Dwane Thomas, a friend since 1986 Oxford, England, is the one influence who has consistently reinforced with me a similar idea these last twelve years. Dwane and his family lived along the main strip in Brize Norton, across the street from the R.A.F. flight line, and down the road from Carterton where lived many of our fellow, American neighbors. We spent weeks worth of hours together walking to the sweet shop (which was adjacent to the memorial of a martyred saint, the name of who neither of us recall probably because we were both disinclined to religious sentiment at the time except for the healthy interest in avoiding the fires of Hell), playing on the village green (where 12-year-old Dwane and my 11-year-old brother engaged nigh to twenty British youth in a shouting match about national matters. A fight almost ensued, but the opposition was wary because Bryan and Dwane postured that they wanted to fight even at the expense of being soundly beaten), discussing political events especially the night U.S. & R.A.F. aircraft bombed Omar Ghadaffi's Libya (we cowered upstairs in Dwane's room developing alternative strategies for evading personal harm at the event of a Libyan reprisal, Dwane brandishing his six-inch long Boy Scout knife to underscore his resolve to never be captured), and most memorable to me was eating peanut butter sandwiches while reclining in the sun on haybales deep in the wheat fields where nobody could find us except the occasional pheasant (we used to free dozens of pheasants from the poachers' holding pens until two poachers,one of them brandishing a rifle, caught Dwane and Bryan while I observed hidden in a thorny hedge a safe distance away).

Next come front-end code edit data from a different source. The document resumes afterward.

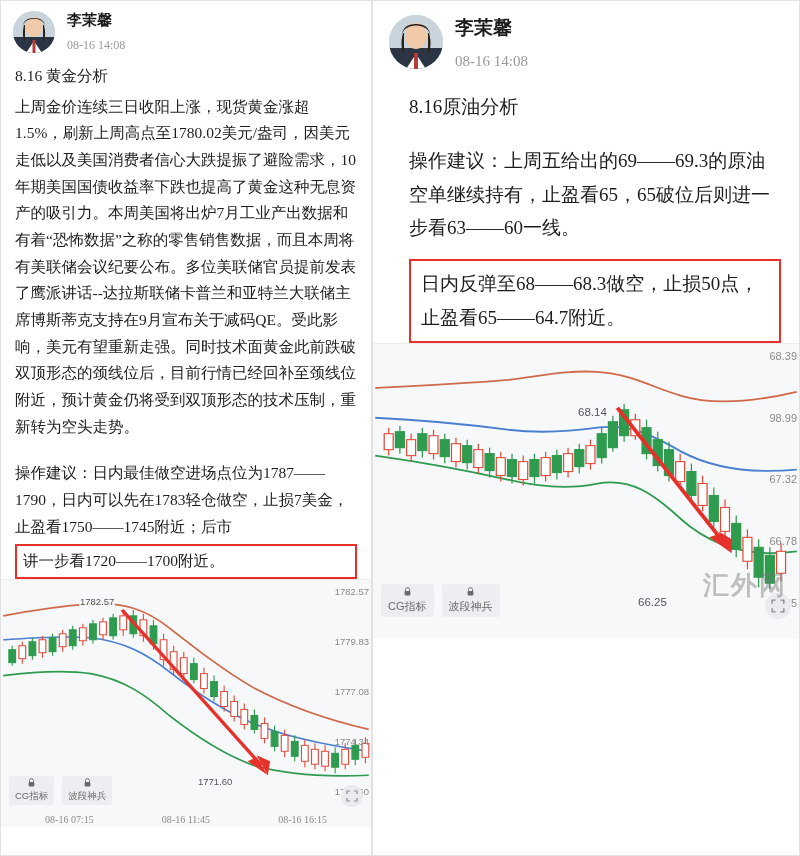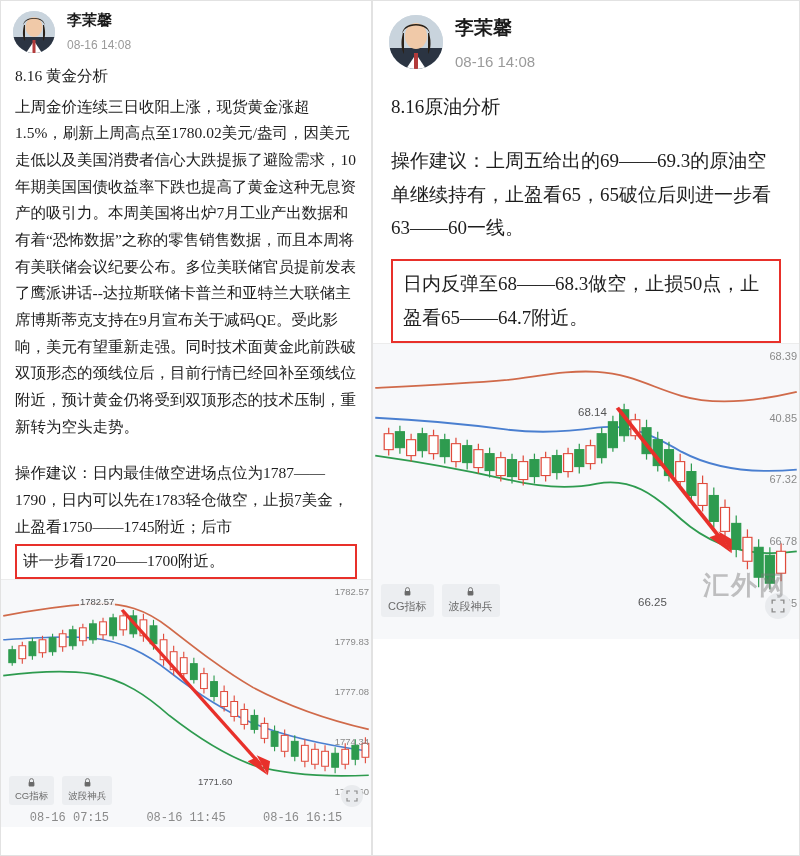--- a/index.html
+++ b/index.html
@@ -45,7 +45,7 @@
     color: #1b1b1b;
     font-weight: 600;
   }
-  .author-time { color: #9a9a9a; }
+  .author-time { color: #9a9a9a; font-family: Liberation Serif, serif; }
 
   .col-left .avatar { width: 42px; height: 42px; }
   .col-left .author-name { font-size: 15px; }

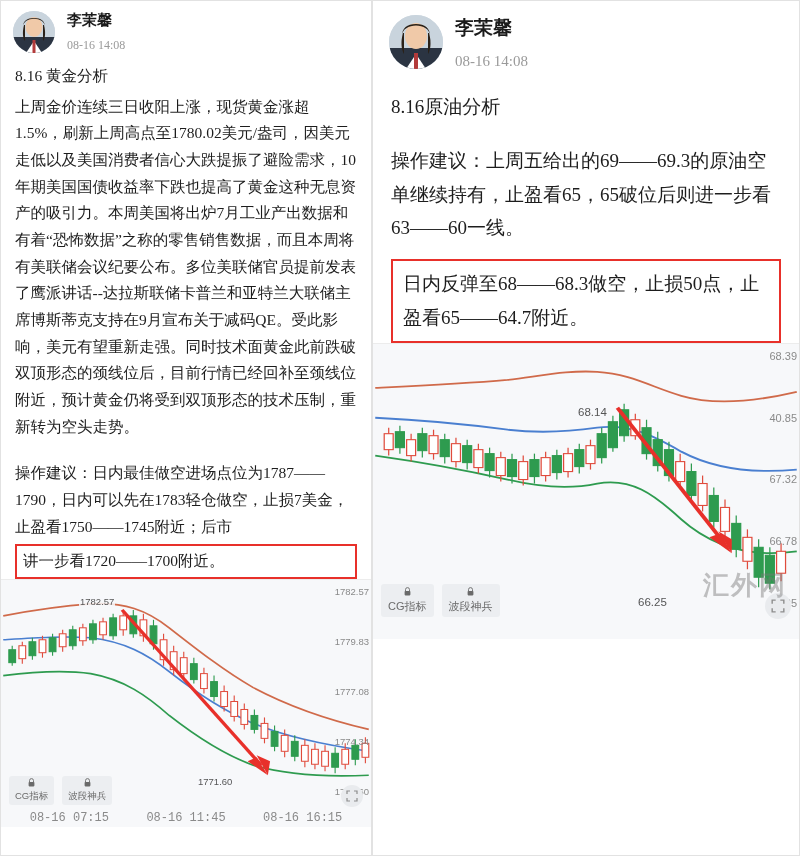--- a/index.html
+++ b/index.html
@@ -66,7 +66,7 @@
     line-height: 1.72;
   }
   .col-right .post-body {
-    padding: 14px 18px 0 18px;
+    padding: 14px 18px 0 36px;
     font-size: 19px;
     line-height: 1.78;
   }

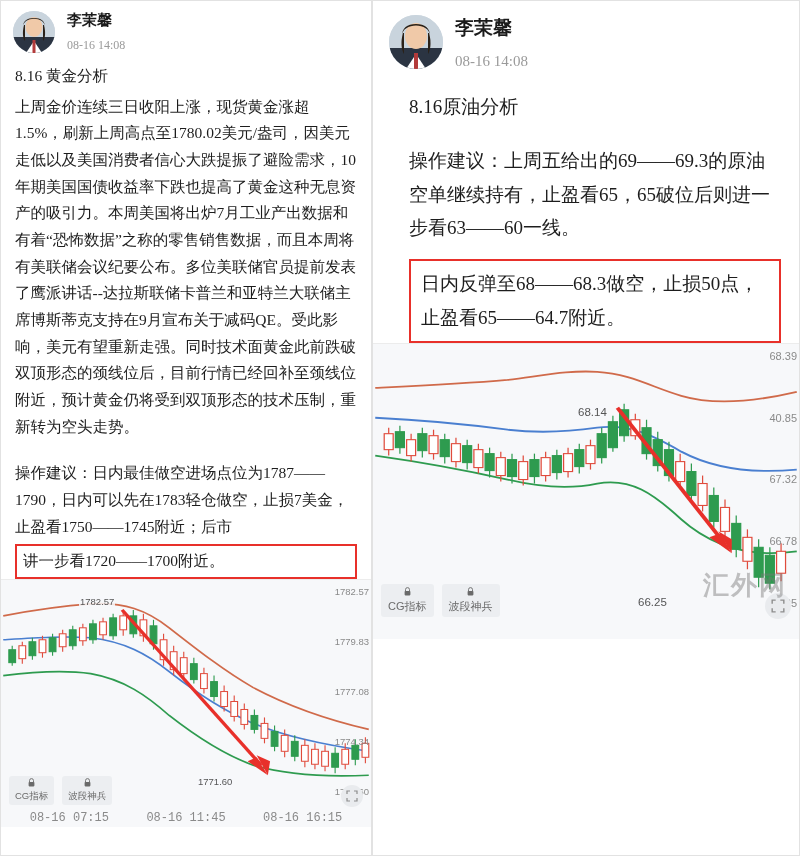--- a/index.html
+++ b/index.html
@@ -501,7 +501,7 @@
 
       <div class="ylabels">
         <div class="ylabel">68.39</div>
-        <div class="ylabel">40.85</div>
+        <div class="ylabel">98.99</div>
         <div class="ylabel">67.32</div>
         <div class="ylabel">66.78</div>
         <div class="ylabel">66.25</div>

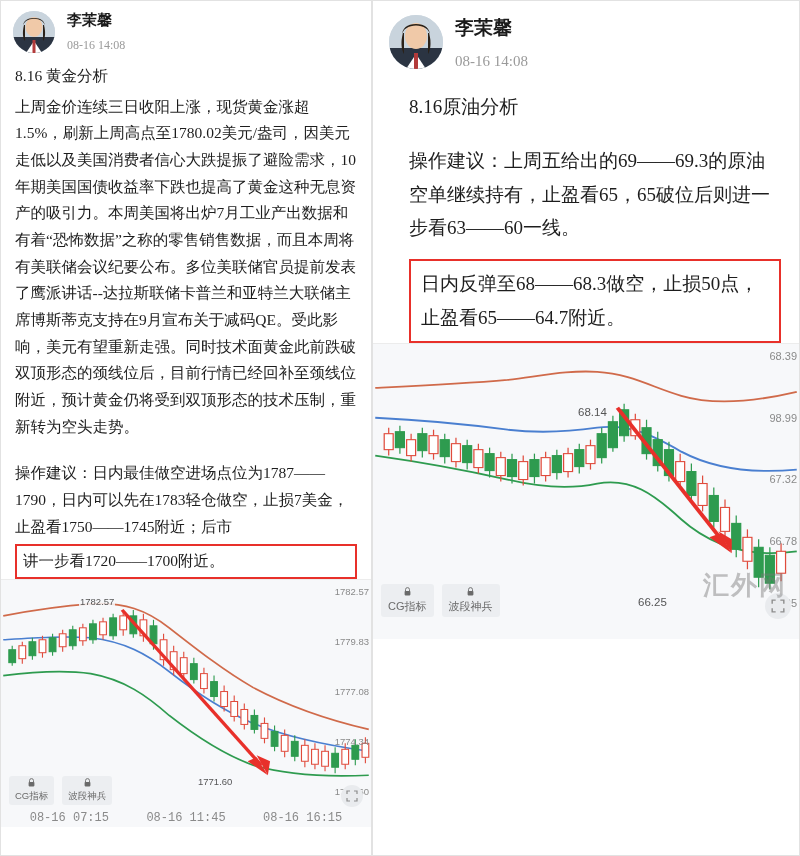--- a/index.html
+++ b/index.html
@@ -128,9 +128,9 @@
     padding: 0 10px;
   }
   .xlabel {
-    font-size: 12px;
+    font-size: 10px;
     color: #8a8a8a;
-    font-family: Liberation Mono, monospace;
+    font-family: Liberation Serif, serif;
   }
 
   .indicator-row {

Dwane Thomas founded VISUAL LATIN, a video series teaching Latin by immersion where he constructs a forum in which Latin is the environment and where intuition is the student's guide. Afterall, a child learns an entire language in two years time without ever taking an exam or without ever being given a lesson, and that includes grammar, sentence stucture, and basic literary devices. The natural inhibition to learning a new language (or a new "anything") is bringing incompatible structures or "skill sets" into an arena that does not necessarily demand it. Some people have a photographic memory, but a photographic memory will not necessarily serve in abstract situations. Some people have great short-term memories, but a short-term memory will not necessarily help in situations that demand a long-term memory. Some people cram, but cramming is not possible in states of immediate crises. Some parents allow stock parenting styles to dominate their relationships with their children. Some parents ruin their children by applying too much pressure, whereas other parents ruin their children by applying too little pressure. The chief of all important factors suspiciously absent is the consideration of the child's nature.

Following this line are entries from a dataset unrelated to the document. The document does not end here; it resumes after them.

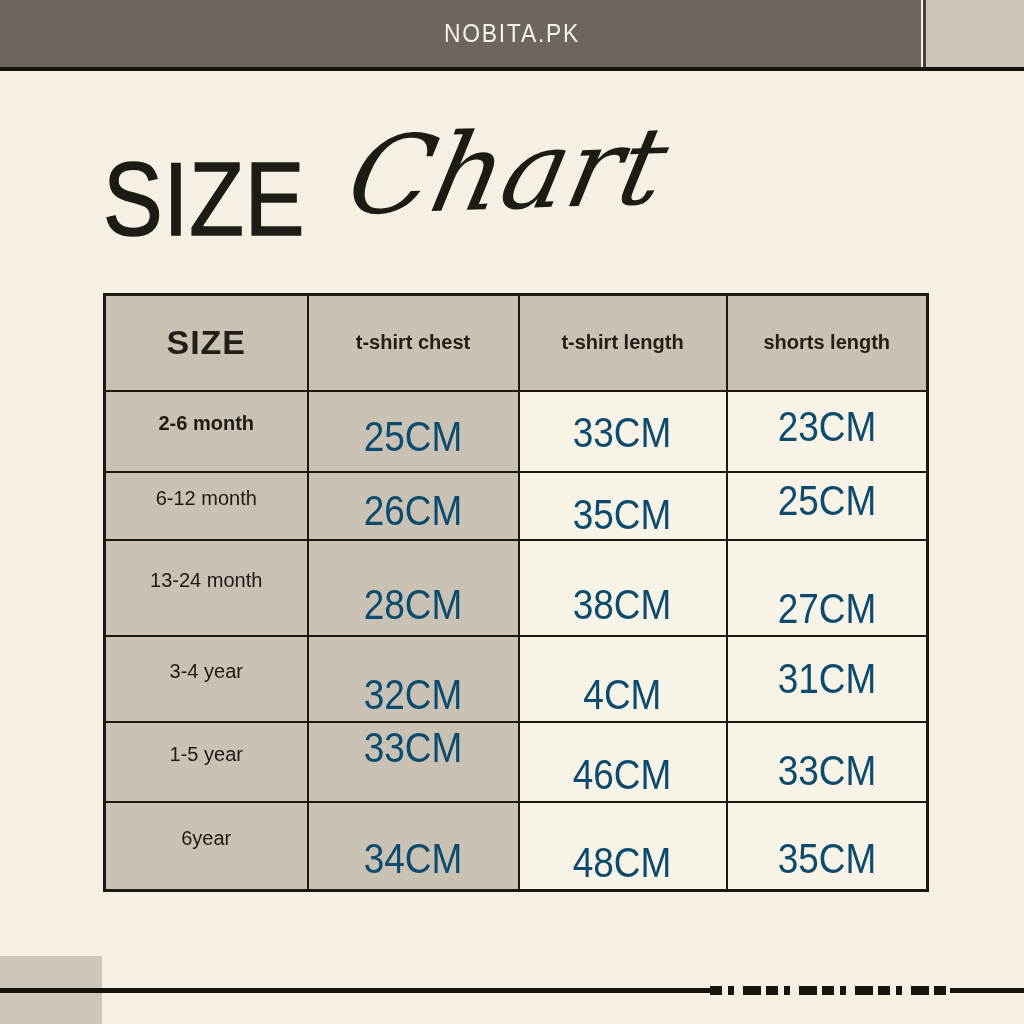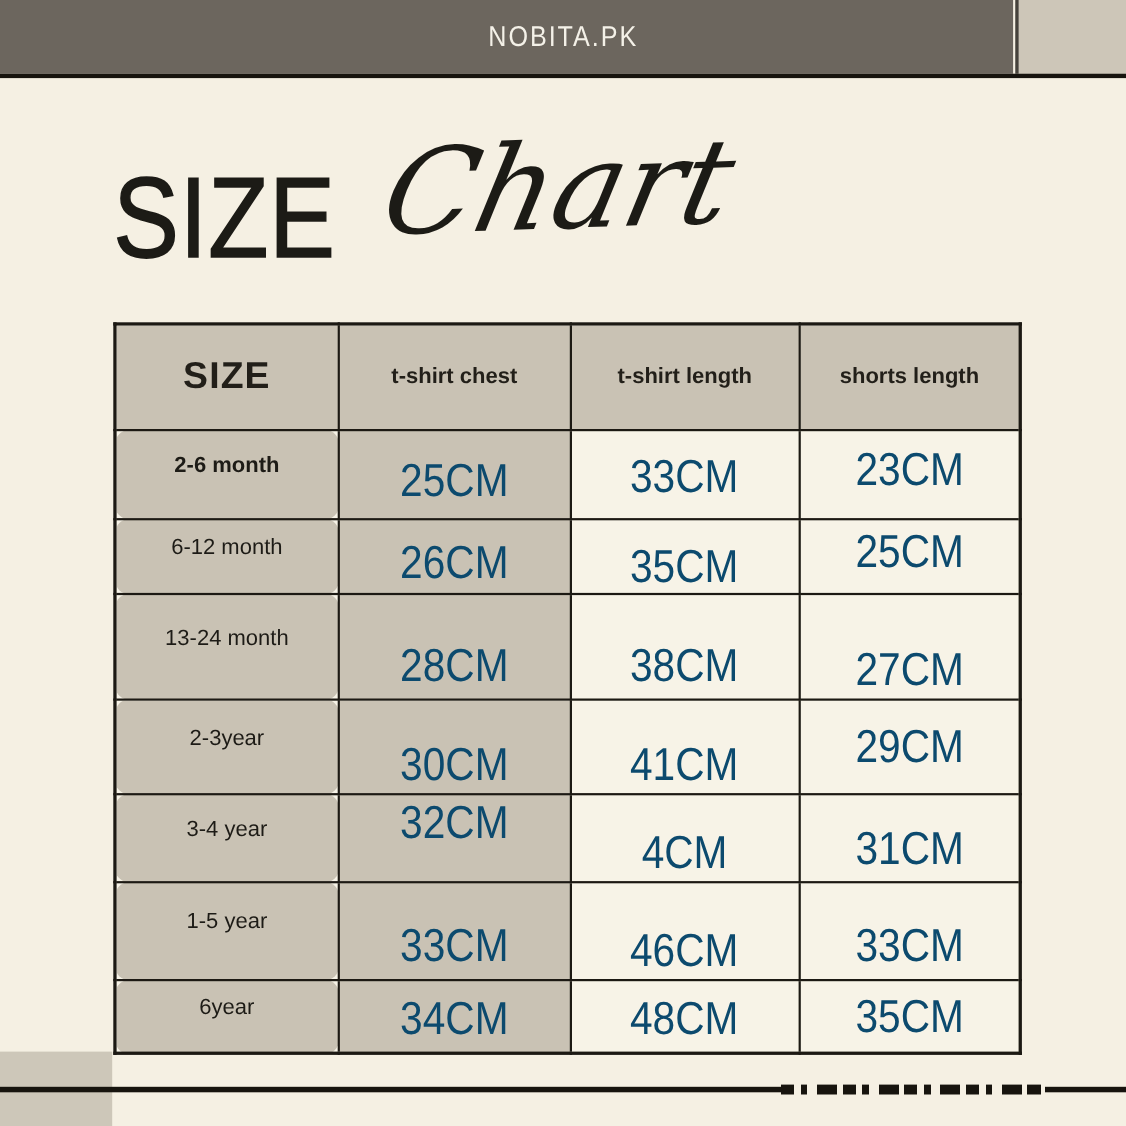--- a/index.html
+++ b/index.html
@@ -92,7 +92,6 @@
     font-size: 20px;
     vertical-align: middle;
     padding-bottom: 16px;
-    border-radius: 12px;
   }
   tbody td.chest-cell { background: #c9c2b4; }
   tbody td.value-cell {

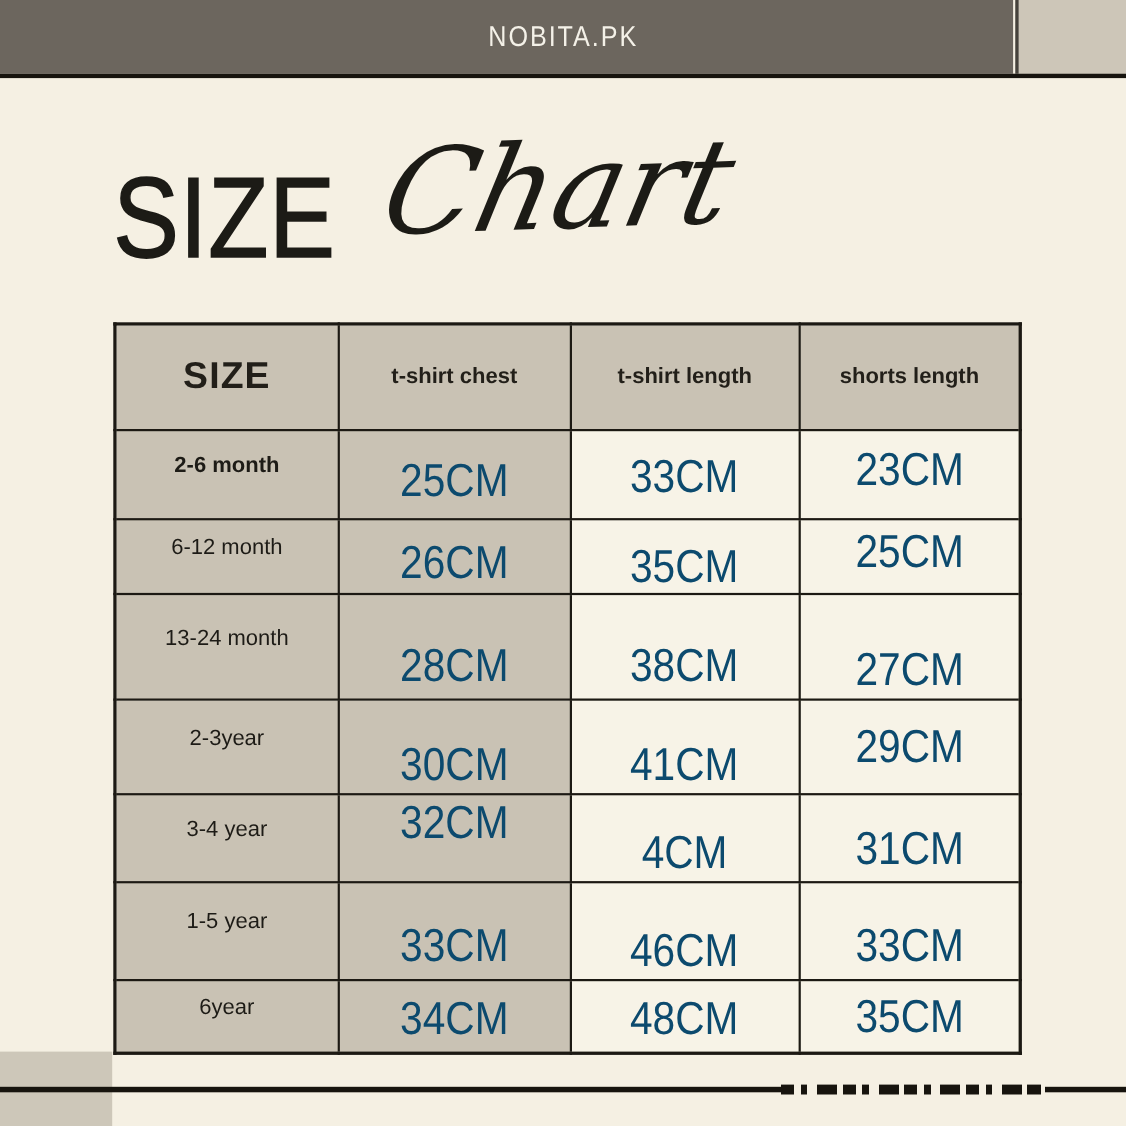--- a/index.html
+++ b/index.html
@@ -205,12 +205,6 @@
           <td class="value-cell"><span class="v">27CM</span></td>
         </tr>
         <tr>
-          <td class="size-cell">2-3year</td>
-          <td class="value-cell chest-cell"><span class="v">30CM</span></td>
-          <td class="value-cell"><span class="v">41CM</span></td>
-          <td class="value-cell"><span class="v">29CM</span></td>
-        </tr>
-        <tr>
           <td class="size-cell">3-4 year</td>
           <td class="value-cell chest-cell"><span class="v">32CM</span></td>
           <td class="value-cell"><span class="v">4CM</span></td>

That is why immersion is the mother of all educational skill sets. A child can memorize fifty different words, and, unless he has a photographic memory, he will more than likely lose some of the words or at best hazard correct guesses. Immersion promises more than just best-guesses. It tells you that the meaning of the word is in the word itself. Each word has a history, each word has an ancestry, each word has descendents, each word has a story. Oftentimes people approach a new interest or a new word with their brains, and the brain interrupts learning time and time again. Immersion contextualizes authentic assimilation by integrating knowledge with experience. But the experience has to be there first, for only then does the brain have something to cipher.
I could bench almost twice the weight of each of my wrestling opponents, but that never resulted in my winning. I could do a double back tuck off the high bar, but it never assisted me in pinning an opponent. I could do five back handsprings in a row, yet that never resulted in victory on the mat. Wrestling had an intuition all of its own that I forfeited time and again for the comfort and familiarity of my strong suits. Had I not so much physical mass or so many social accomplishments to hide behind, I might have enjoyed wrestling.